Data records

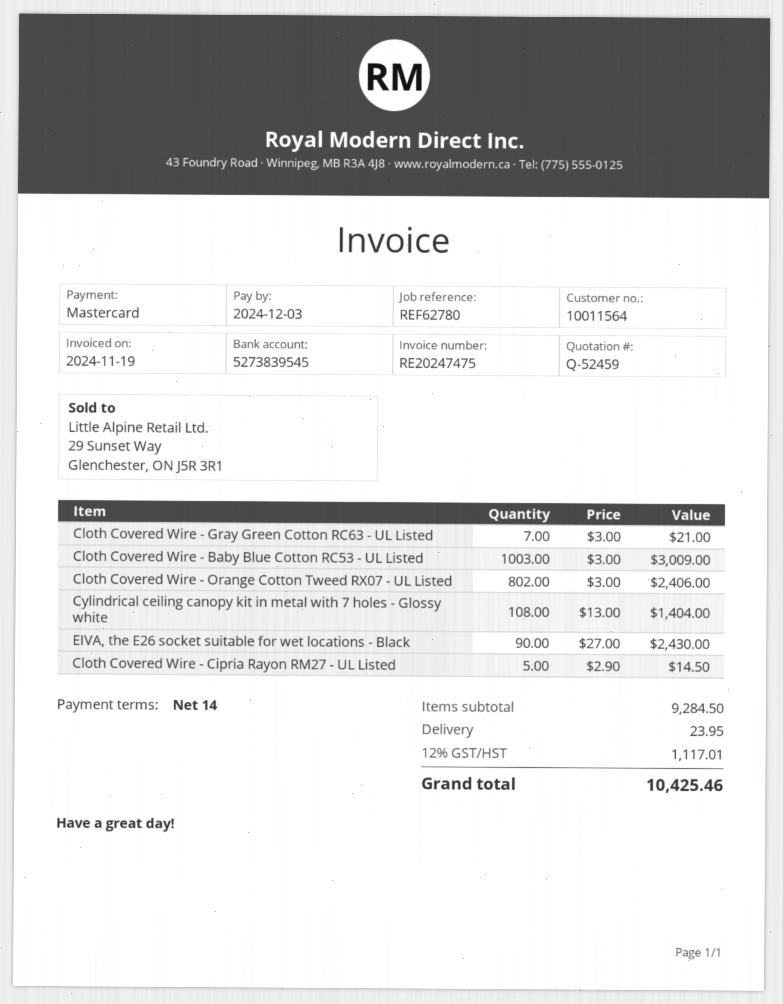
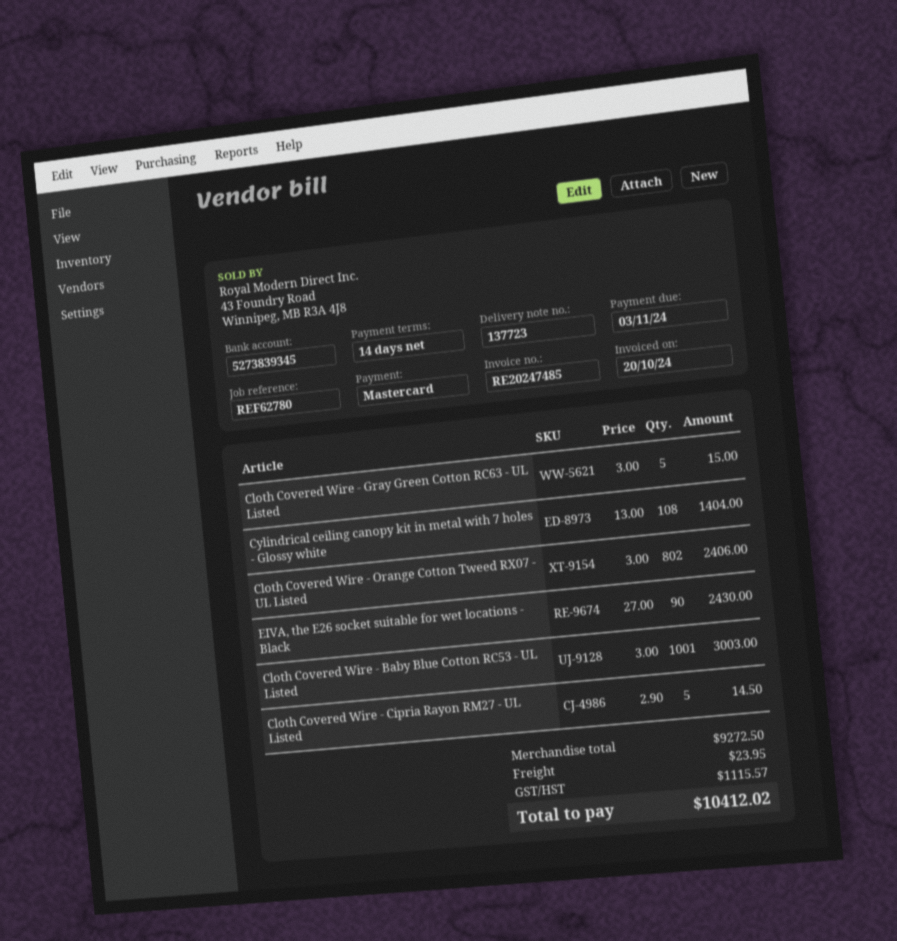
invoice number: RE20247475 -> RE20247485
invoice date: 2024-11-19 -> 2024-10-20
due date: 2024-12-03 -> 2024-11-03
bank account: 5273839545 -> 5273839345
Cloth Covered Wire - Gray Green Cotton RC63 - UL Listed: 7 x 3.00 = 21.00 -> 5 x 3.00 = 15.00
Cloth Covered Wire - Baby Blue Cotton RC53 - UL Listed: 1003 x 3.00 = 3009.00 -> 1001 x 3.00 = 3003.00
subtotal: 9284.50 -> 9272.50
tax: 1117.01 -> 1115.57
total: 10425.46 -> 10412.02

→ **Task goal**: Transcribe the records verbatim and omit the images.

→ **Your solution**:
invoice number: RE20247475 -> RE20247485
invoice date: 2024-11-19 -> 2024-10-20
due date: 2024-12-03 -> 2024-11-03
bank account: 5273839545 -> 5273839345
Cloth Covered Wire - Gray Green Cotton RC63 - UL Listed: 7 x 3.00 = 21.00 -> 5 x 3.00 = 15.00
Cloth Covered Wire - Baby Blue Cotton RC53 - UL Listed: 1003 x 3.00 = 3009.00 -> 1001 x 3.00 = 3003.00
subtotal: 9284.50 -> 9272.50
tax: 1117.01 -> 1115.57
total: 10425.46 -> 10412.02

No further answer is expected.